PROBLEM TO WORK ON -
Wherever the line with "width: 129px ->" sits in the listing below, transcribe from it up to and including the line with "align-items: center ->", exactly, and leave the remaining lines out.

INPUT -
- Opening Delimiter -

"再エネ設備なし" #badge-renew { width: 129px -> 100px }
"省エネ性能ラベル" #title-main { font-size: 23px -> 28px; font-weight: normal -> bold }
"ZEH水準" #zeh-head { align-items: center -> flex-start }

- Closing Delimiter -
- Opening Delimiter -

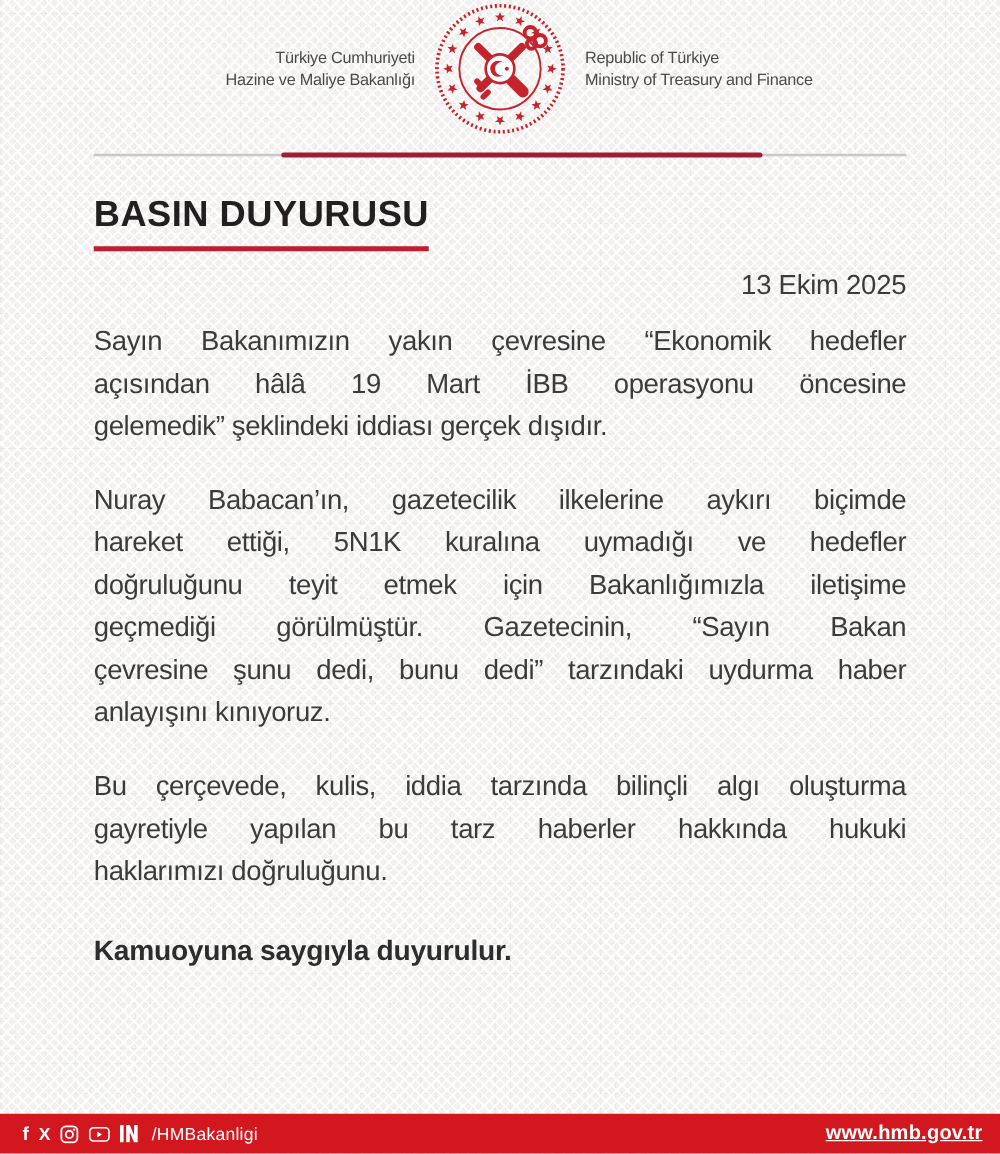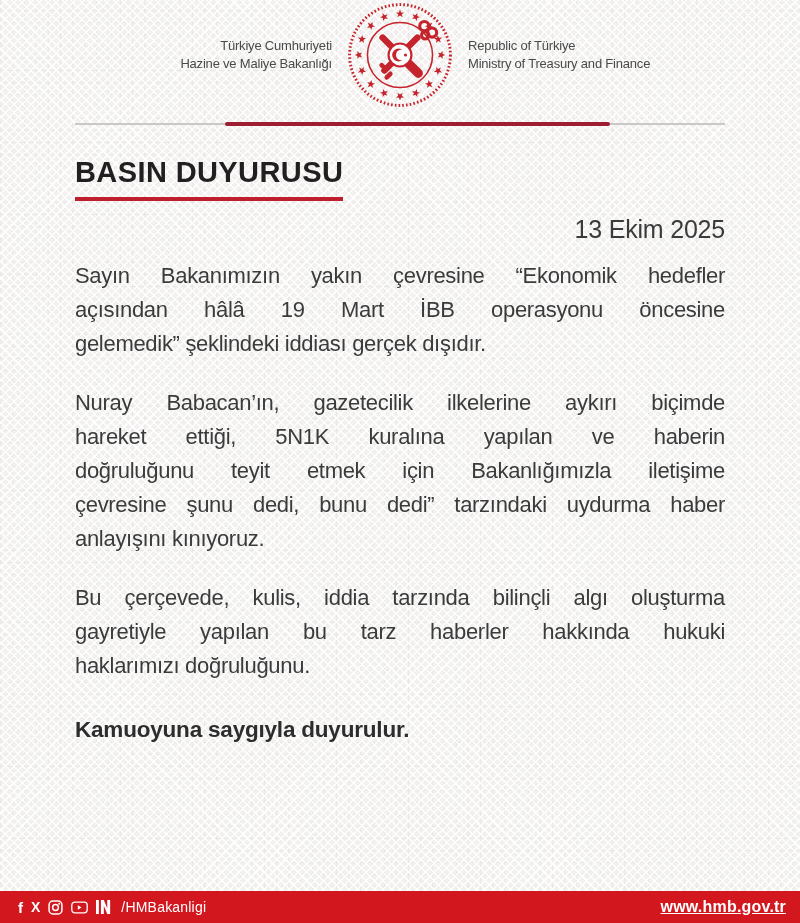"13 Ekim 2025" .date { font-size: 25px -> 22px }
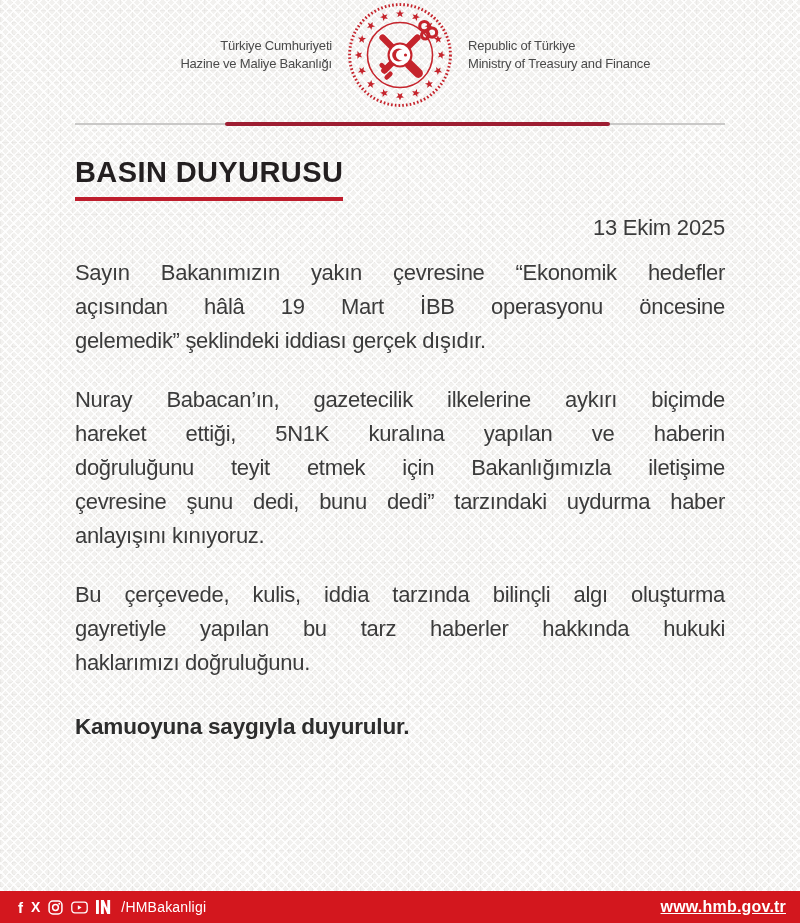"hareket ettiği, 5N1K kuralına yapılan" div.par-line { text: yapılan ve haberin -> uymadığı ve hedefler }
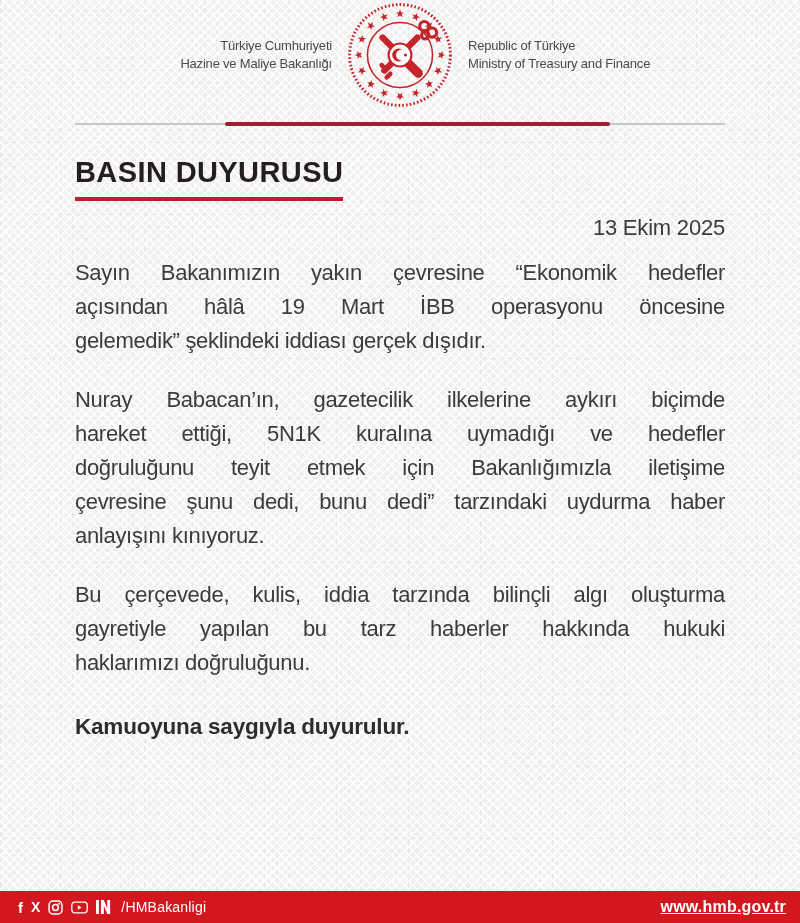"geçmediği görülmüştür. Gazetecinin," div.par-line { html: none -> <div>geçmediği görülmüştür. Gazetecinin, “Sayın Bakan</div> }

- Closing Delimiter -

YOUR SOLUTION -
"再エネ設備なし" #badge-renew { width: 129px -> 100px }
"省エネ性能ラベル" #title-main { font-size: 23px -> 28px; font-weight: normal -> bold }
"ZEH水準" #zeh-head { align-items: center -> flex-start }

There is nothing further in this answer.